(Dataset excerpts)
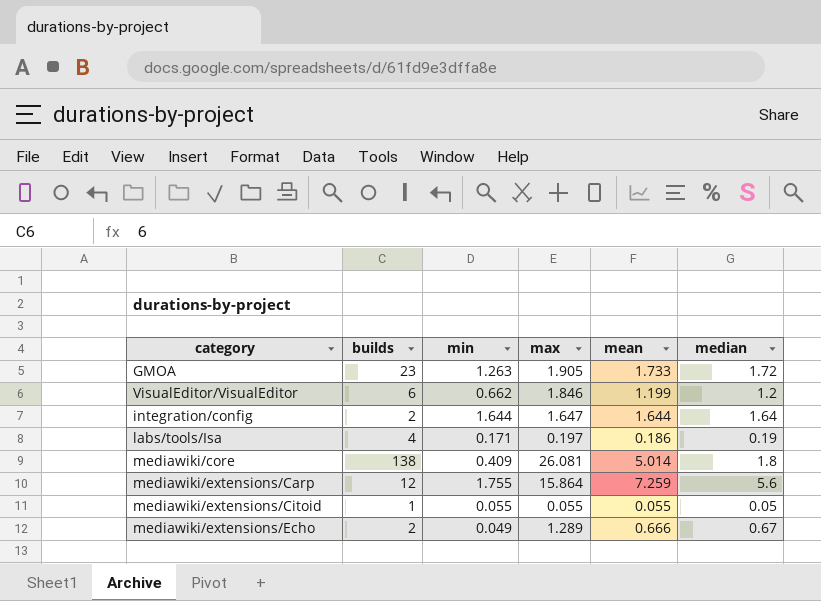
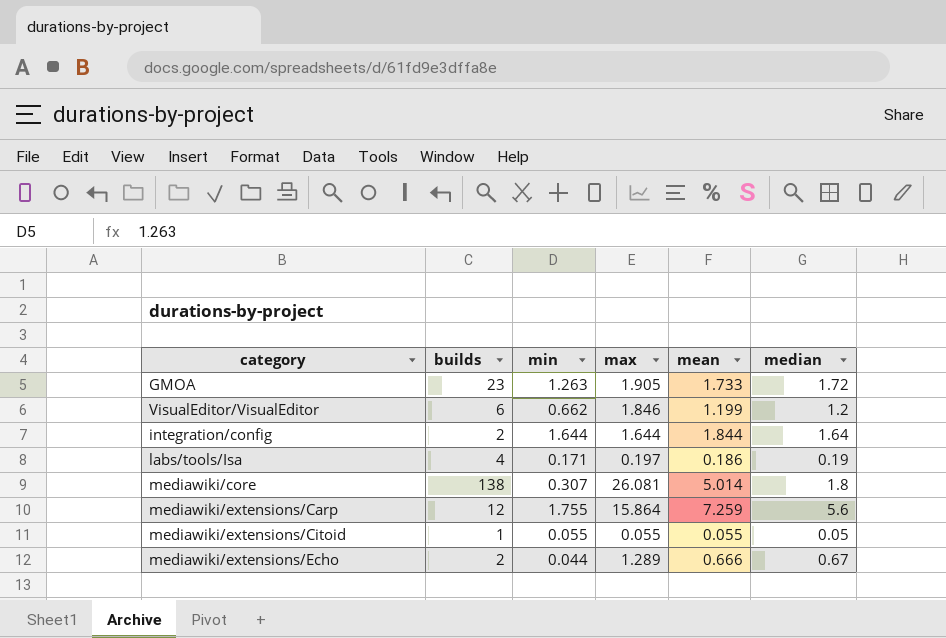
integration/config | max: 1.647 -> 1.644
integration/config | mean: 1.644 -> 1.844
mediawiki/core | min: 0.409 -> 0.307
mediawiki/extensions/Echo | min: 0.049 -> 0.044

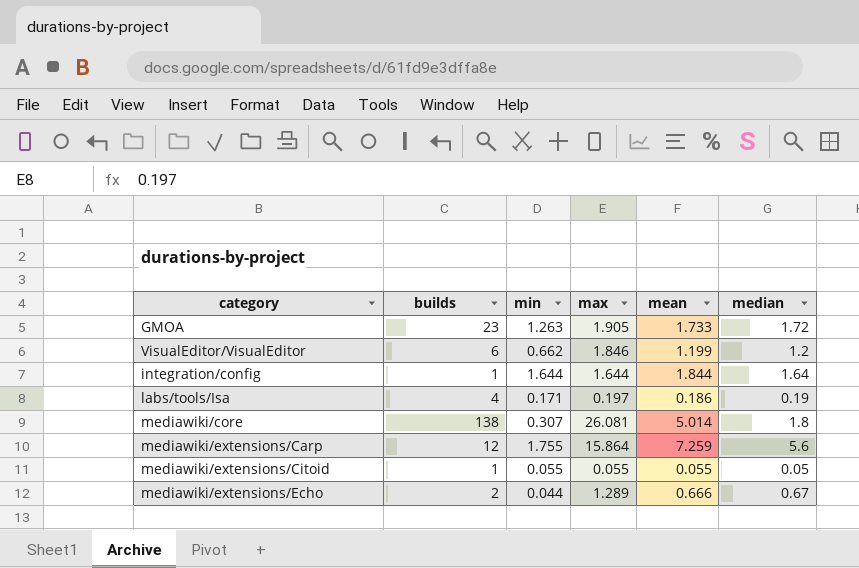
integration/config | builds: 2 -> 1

(Directions for this task) The lines from the one containing "mediawiki/core | min: 0.409 -> 0.307" to the last line of the records, both included: print exactly those and nothing else, leaving out any pictures.

(Solved problem)
mediawiki/core | min: 0.409 -> 0.307
mediawiki/extensions/Echo | min: 0.049 -> 0.044

integration/config | builds: 2 -> 1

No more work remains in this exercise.